• TASK OBJECTIVE
Gather each line in the entries that includes the string "background".

• GIVEN DATA
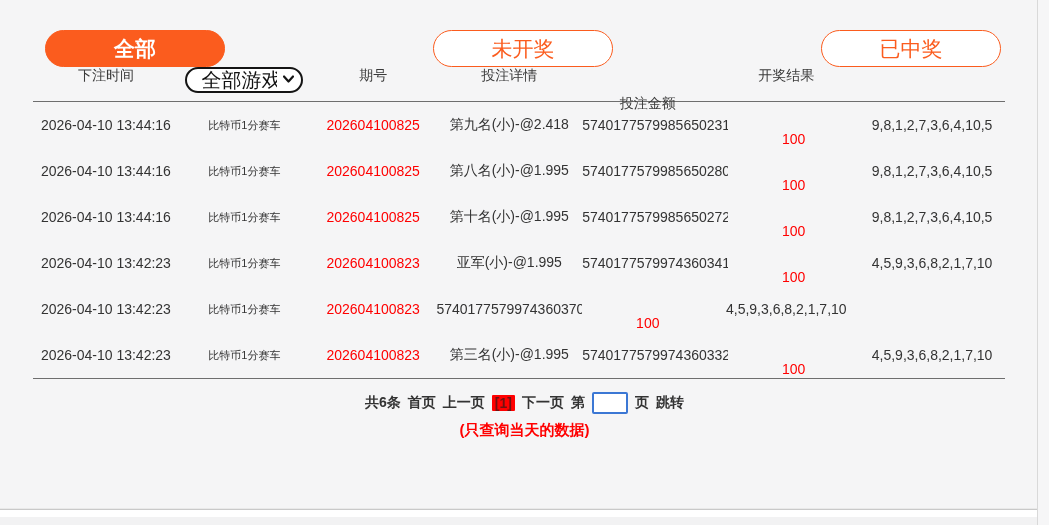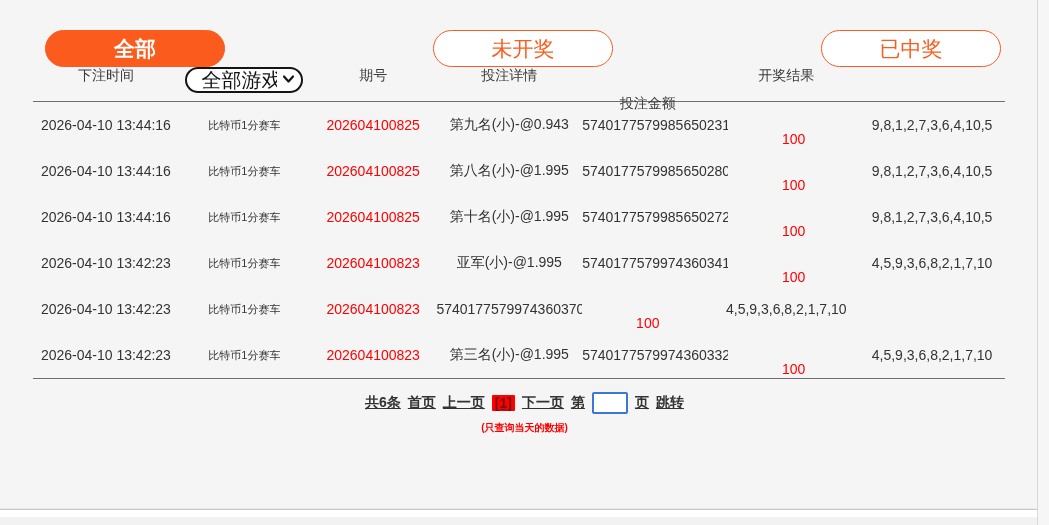--- a/index.html
+++ b/index.html
@@ -50,29 +50,29 @@
     background:#fff; font-size:20px; color:#111;
     padding:0 24px 0 14px; text-align:center;
     font-family:"Liberation Sans","DejaVu Sans",sans-serif;
     cursor:pointer;
   }
   .select-caret { position:absolute; right:9px; top:8px; pointer-events:none; }
 
   
   .pagination {
     display:flex; align-items:center; justify-content:center;
-    margin-top:13px; font-size:14px; font-weight:bold; color:#333; gap:7px;text-decoration:underline;
+    margin-top:13px; font-size:14px; font-weight:bold; color:#333; gap:7px;
   }
   .pg-link { cursor:pointer; }
   .pg-current { background:#ff0000; color:#701212; padding:0 3px; border-radius:1px; }
   .pg-input {
     width:36px; height:22px; border:2px solid #3b77d4; border-radius:2px;
     background:#fff; font-size:13px; text-align:center; outline:none;
   }
-  .note { margin-top:7px; text-align:center; color:#ff0000; font-size:10px; font-weight:bold; }
+  .note { margin-top:7px; text-align:center; color:#ff0000; font-size:15px; font-weight:bold; }
 
   
   .v-scroll {
     position:absolute; top:0; right:0; width:12px; height:100%;
     background:#f6f6f7; border-left:1px solid #d9d9d9;
   }
   .h-scroll {
     position:absolute; left:0; bottom:0; width:100%; height:17px;
     background:#fff; border-top:1px solid #e9e9e9; border-bottom:8px solid #f2f2f3;
   }
@@ -106,21 +106,21 @@
       <div class="cell col4">投注详情</div>
       <div class="cell col6">投注金额</div>
       <div class="cell col7">开奖结果</div>
     </div>
 
     <div class="t-body">
       <div class="t-row">
         <div class="cell col1">2026-04-10 13:44:16</div>
         <div class="cell col2 cell-game">比特币1分赛车</div>
         <div class="cell col3 red">202604100825</div>
-        <div class="cell col4">第九名(小)-@0.943</div>
+        <div class="cell col4">第九名(小)-@2.418</div>
         <div class="cell col5">5740177579985650231</div>
         <div class="cell col6 red">100</div>
         <div class="cell col7">9,8,1,2,7,3,6,4,10,5</div>
       </div>
       <div class="t-row">
         <div class="cell col1">2026-04-10 13:44:16</div>
         <div class="cell col2 cell-game">比特币1分赛车</div>
         <div class="cell col3 red">202604100825</div>
         <div class="cell col4">第八名(小)-@1.995</div>
         <div class="cell col5">5740177579985650280</div>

• THE ANSWER
     background:#fff; font-size:20px; color:#111;
   .pg-current { background:#ff0000; color:#701212; padding:0 3px; border-radius:1px; }
     background:#fff; font-size:13px; text-align:center; outline:none;
     background:#f6f6f7; border-left:1px solid #d9d9d9;
     background:#fff; border-top:1px solid #e9e9e9; border-bottom:8px solid #f2f2f3;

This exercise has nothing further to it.